Do not publish. Tex. R. App. P. 47.2(b).
[1] Petersen argues that the evidence at trial demonstrated that he produced a gun and engaged in physical resistance with Garza and that such evidence establishes a “use of force” against Garza. But we “do not consider the evidence that was presented at trial” when applying the first step of the cognate-pleadings test; “[i]nstead, we consider only the statutory elements of [aggravated assault against a public servant] as they were modified by the particular allegations in the indictment.” Hall v. State, 225 S.W.3d 524, 536 (Tex. Crim. App. 2007).
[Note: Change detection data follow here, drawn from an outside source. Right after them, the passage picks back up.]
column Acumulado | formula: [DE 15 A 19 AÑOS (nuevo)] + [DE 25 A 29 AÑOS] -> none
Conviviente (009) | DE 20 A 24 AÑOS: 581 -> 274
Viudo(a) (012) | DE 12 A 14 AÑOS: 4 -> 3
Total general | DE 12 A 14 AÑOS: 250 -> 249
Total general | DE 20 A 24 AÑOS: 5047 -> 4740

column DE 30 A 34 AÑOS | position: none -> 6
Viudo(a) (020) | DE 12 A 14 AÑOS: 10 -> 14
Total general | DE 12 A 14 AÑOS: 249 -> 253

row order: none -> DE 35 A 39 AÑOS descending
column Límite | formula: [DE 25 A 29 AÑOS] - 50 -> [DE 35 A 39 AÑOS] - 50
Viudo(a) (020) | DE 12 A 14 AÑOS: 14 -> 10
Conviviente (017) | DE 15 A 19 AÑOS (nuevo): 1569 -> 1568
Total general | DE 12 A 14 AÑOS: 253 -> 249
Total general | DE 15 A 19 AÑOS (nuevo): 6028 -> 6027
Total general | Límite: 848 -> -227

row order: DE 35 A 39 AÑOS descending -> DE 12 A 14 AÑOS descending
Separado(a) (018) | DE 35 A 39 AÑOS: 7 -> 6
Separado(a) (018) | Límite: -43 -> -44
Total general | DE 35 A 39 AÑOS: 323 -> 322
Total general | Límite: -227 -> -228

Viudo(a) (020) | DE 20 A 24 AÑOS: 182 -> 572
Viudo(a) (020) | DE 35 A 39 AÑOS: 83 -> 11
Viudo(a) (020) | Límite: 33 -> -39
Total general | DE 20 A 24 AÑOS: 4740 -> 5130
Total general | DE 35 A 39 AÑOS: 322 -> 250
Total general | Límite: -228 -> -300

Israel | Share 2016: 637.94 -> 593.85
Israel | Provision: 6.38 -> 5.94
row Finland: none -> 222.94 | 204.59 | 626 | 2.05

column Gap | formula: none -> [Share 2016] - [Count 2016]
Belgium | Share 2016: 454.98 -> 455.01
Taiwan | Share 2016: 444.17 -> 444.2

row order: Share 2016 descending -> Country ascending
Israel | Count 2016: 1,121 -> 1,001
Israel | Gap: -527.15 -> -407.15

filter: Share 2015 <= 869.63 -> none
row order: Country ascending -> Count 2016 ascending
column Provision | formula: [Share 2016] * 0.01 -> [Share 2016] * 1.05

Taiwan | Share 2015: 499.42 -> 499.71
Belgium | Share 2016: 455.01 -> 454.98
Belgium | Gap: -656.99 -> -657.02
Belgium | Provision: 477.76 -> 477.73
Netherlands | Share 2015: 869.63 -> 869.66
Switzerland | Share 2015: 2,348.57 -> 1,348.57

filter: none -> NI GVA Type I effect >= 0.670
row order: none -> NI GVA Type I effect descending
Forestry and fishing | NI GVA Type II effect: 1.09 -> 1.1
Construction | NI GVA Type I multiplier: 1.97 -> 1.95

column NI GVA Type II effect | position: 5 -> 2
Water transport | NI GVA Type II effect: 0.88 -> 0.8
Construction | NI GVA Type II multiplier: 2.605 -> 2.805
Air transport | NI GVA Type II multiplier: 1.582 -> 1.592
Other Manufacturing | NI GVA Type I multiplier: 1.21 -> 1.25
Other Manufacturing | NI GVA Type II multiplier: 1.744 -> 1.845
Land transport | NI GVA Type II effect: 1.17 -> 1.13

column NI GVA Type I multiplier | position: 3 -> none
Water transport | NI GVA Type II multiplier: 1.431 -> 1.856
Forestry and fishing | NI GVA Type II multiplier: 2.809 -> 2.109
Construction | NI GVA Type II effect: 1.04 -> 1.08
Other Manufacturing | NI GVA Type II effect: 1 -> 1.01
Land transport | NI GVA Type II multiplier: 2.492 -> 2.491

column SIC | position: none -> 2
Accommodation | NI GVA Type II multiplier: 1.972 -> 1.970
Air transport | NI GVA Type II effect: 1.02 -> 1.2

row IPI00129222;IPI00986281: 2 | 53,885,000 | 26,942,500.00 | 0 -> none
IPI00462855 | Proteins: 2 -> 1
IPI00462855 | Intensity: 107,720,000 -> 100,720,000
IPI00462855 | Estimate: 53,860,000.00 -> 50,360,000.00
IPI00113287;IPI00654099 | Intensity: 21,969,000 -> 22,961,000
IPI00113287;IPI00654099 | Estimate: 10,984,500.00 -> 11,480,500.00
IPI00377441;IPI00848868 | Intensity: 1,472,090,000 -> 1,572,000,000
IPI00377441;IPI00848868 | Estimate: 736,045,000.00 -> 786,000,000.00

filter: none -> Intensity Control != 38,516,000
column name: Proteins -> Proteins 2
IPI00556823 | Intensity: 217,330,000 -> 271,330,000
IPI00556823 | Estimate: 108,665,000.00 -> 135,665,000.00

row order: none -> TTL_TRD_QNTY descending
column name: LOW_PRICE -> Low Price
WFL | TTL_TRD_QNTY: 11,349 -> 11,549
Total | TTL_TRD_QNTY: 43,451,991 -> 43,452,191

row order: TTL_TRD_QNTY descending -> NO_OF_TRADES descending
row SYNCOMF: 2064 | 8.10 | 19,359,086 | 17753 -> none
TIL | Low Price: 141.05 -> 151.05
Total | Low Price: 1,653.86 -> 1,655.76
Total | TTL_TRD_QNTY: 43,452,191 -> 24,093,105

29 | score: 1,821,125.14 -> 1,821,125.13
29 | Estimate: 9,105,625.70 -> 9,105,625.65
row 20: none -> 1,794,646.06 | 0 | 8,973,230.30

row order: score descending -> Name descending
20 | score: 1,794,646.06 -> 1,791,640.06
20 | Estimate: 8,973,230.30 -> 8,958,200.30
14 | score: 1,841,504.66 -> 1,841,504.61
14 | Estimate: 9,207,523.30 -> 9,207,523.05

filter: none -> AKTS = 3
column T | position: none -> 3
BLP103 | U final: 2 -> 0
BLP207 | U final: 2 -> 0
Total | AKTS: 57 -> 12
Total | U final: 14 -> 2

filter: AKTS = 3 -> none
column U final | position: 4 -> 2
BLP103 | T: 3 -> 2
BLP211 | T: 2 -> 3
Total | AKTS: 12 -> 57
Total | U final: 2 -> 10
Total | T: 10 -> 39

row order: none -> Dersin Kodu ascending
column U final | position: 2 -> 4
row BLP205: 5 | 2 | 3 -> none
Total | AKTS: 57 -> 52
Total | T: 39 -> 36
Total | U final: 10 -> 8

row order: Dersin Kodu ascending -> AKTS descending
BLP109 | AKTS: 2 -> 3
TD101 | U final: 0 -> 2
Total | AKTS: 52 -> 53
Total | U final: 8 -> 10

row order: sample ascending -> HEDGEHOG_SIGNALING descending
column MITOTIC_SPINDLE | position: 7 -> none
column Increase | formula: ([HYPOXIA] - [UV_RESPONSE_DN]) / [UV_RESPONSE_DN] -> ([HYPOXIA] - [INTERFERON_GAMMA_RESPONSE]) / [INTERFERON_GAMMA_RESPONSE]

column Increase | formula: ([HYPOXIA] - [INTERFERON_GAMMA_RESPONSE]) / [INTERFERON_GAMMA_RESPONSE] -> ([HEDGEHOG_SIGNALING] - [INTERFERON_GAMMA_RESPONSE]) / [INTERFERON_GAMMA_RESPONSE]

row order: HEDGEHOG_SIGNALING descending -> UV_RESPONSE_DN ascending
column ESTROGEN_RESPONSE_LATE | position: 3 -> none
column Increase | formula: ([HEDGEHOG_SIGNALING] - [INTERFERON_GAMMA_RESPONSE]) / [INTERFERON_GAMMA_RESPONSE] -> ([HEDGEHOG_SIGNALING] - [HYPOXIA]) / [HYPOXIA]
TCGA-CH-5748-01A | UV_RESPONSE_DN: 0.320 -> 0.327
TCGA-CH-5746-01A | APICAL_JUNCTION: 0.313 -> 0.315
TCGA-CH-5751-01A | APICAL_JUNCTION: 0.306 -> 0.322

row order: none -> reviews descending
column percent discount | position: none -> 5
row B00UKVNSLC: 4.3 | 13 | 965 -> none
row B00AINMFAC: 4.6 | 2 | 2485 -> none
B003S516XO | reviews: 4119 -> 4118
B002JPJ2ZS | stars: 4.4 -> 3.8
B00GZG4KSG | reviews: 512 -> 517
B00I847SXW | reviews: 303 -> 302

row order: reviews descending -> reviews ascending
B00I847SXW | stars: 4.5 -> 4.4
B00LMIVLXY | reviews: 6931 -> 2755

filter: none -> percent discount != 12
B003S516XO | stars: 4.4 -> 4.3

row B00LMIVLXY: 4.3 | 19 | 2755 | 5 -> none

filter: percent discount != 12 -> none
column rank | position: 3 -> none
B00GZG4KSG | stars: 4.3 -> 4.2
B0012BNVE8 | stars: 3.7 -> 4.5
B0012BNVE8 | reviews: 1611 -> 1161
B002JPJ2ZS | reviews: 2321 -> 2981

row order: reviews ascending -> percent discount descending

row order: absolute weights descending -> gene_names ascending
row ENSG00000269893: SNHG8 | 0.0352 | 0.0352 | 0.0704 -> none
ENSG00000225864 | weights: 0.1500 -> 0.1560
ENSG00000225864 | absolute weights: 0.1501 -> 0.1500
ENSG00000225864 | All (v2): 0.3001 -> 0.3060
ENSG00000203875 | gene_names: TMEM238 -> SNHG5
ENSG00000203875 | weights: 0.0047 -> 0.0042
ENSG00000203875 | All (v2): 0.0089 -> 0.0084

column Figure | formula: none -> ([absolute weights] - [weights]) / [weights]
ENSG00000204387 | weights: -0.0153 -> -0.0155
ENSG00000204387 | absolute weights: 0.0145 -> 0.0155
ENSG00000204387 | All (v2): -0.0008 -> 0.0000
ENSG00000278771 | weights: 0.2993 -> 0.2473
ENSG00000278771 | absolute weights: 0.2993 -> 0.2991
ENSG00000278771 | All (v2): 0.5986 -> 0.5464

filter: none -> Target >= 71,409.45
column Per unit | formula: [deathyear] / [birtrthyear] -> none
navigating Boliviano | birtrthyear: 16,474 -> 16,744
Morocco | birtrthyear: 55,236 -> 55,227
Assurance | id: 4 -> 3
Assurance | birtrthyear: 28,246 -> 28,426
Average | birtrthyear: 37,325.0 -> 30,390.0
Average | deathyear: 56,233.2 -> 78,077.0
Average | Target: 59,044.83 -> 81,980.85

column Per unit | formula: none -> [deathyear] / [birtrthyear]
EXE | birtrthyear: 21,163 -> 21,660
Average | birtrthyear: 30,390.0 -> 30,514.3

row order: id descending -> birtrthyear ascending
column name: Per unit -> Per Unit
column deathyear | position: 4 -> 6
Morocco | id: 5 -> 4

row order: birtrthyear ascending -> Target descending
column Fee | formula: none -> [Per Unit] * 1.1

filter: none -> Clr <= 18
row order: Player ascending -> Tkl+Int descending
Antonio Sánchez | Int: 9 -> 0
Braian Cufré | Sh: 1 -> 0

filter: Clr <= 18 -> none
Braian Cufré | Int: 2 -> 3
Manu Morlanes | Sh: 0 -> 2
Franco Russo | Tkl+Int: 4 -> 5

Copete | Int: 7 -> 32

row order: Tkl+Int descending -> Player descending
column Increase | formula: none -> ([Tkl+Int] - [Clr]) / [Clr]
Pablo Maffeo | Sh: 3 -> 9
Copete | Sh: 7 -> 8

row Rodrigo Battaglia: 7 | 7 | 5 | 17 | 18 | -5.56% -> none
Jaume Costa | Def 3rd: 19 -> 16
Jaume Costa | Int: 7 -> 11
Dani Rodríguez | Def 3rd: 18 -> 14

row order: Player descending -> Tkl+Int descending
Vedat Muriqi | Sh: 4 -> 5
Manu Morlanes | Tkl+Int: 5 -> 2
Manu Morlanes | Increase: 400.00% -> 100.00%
The question at this stage of the analysis is not whether the State proved the elements of the alleged lesser-included offense but whether the State had to do so to prove the offense charged.
[2] Petersen argues that “[t]he evidence that he committed aggravated assault knowing that Garza was a public servant lawfully attempting to arrest appellant also establishes that he intentionally prevented or obstructed Garza from effecting his arrest.” Again, we may not examine the evidence at trial in analyzing the first prong of the cognate-pleadings test. Hall, 225 S.W.3d at 536.